**Data extracted from a collection**
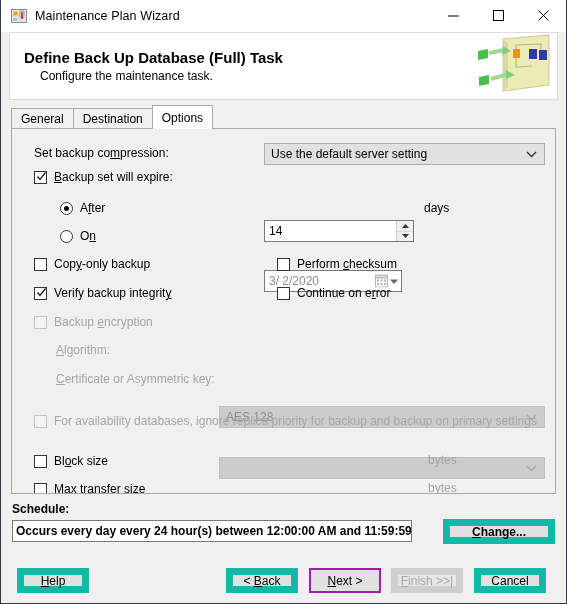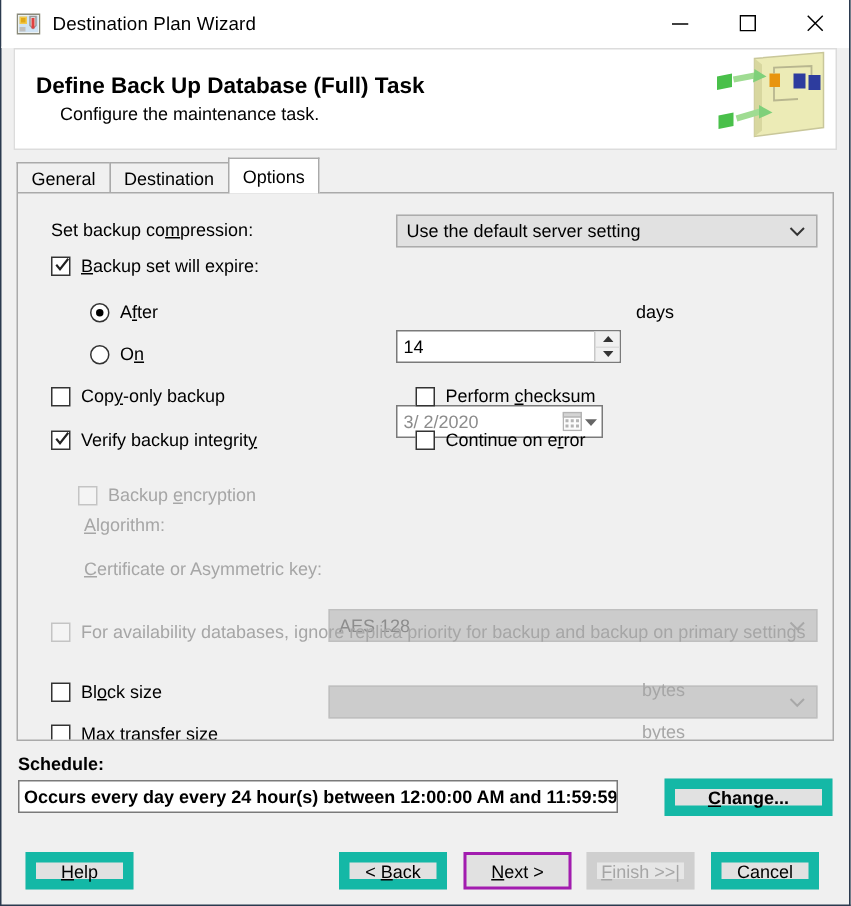--- a/index.html
+++ b/index.html
@@ -270,7 +270,7 @@
         <path d="M2 10 L6 10 L6 13 L2 13 Z" fill="#bfbfbf"></path>
       </svg>
     </div>
-    <div class="title-text">Destination Plan Wizard</div>
+    <div class="title-text">Maintenance Plan Wizard</div>
     <div class="caption-btns">
       <div class="cap-btn">
         <svg width="11" height="11" viewBox="0 0 11 11">

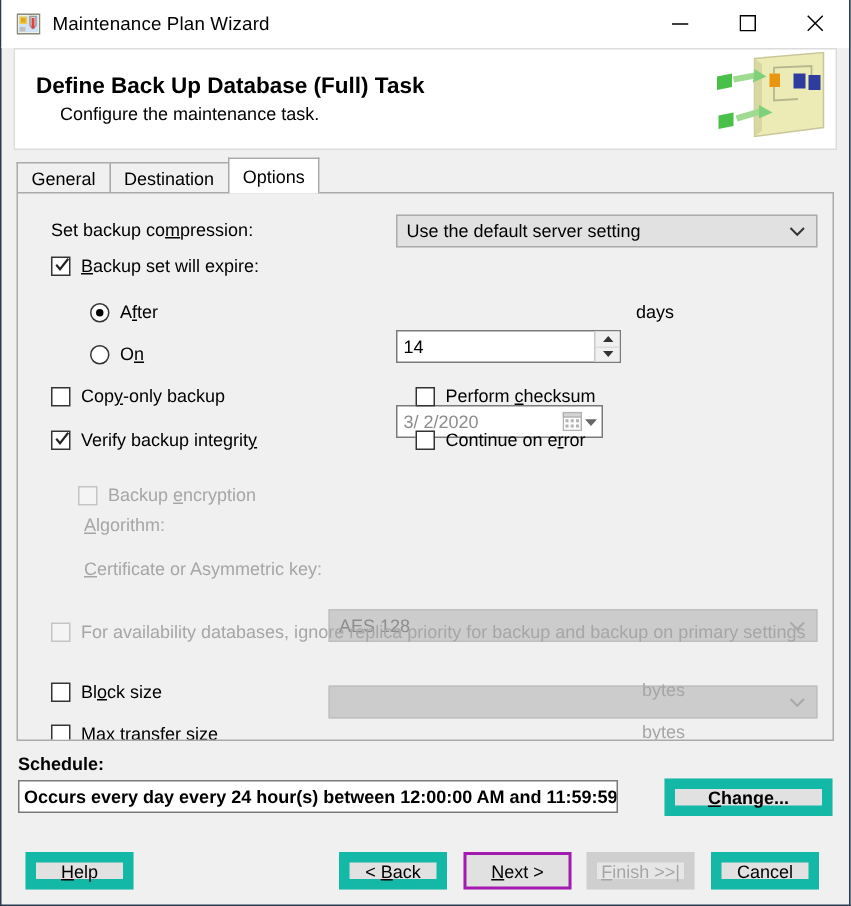--- a/index.html
+++ b/index.html
@@ -422,7 +422,7 @@
       <span class="lbl">Continue on e<span class="uline">r</span>ror</span>
     </div>
 
-    <div class="row" style="left:22px; top:194px;margin-left:18px;">
+    <div class="row" style="left:22px; top:186px;">
       <span class="cb dis"></span>
       <span class="lbl dim">Backup <span class="uline">e</span>ncryption</span>
     </div>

**Task directions**
From the line that contains "10 L6 10 L6" to the last line of the data above, inclusive, transcribe every line exactly and only those lines, omitting pictures.

**Your response**
         <path d="M2 10 L6 10 L6 13 L2 13 Z" fill="#bfbfbf"></path>
       </svg>
     </div>
-    <div class="title-text">Destination Plan Wizard</div>
+    <div class="title-text">Maintenance Plan Wizard</div>
     <div class="caption-btns">
       <div class="cap-btn">
         <svg width="11" height="11" viewBox="0 0 11 11">

--- a/index.html
+++ b/index.html
@@ -422,7 +422,7 @@
       <span class="lbl">Continue on e<span class="uline">r</span>ror</span>
     </div>
 
-    <div class="row" style="left:22px; top:194px;margin-left:18px;">
+    <div class="row" style="left:22px; top:186px;">
       <span class="cb dis"></span>
       <span class="lbl dim">Backup <span class="uline">e</span>ncryption</span>
     </div>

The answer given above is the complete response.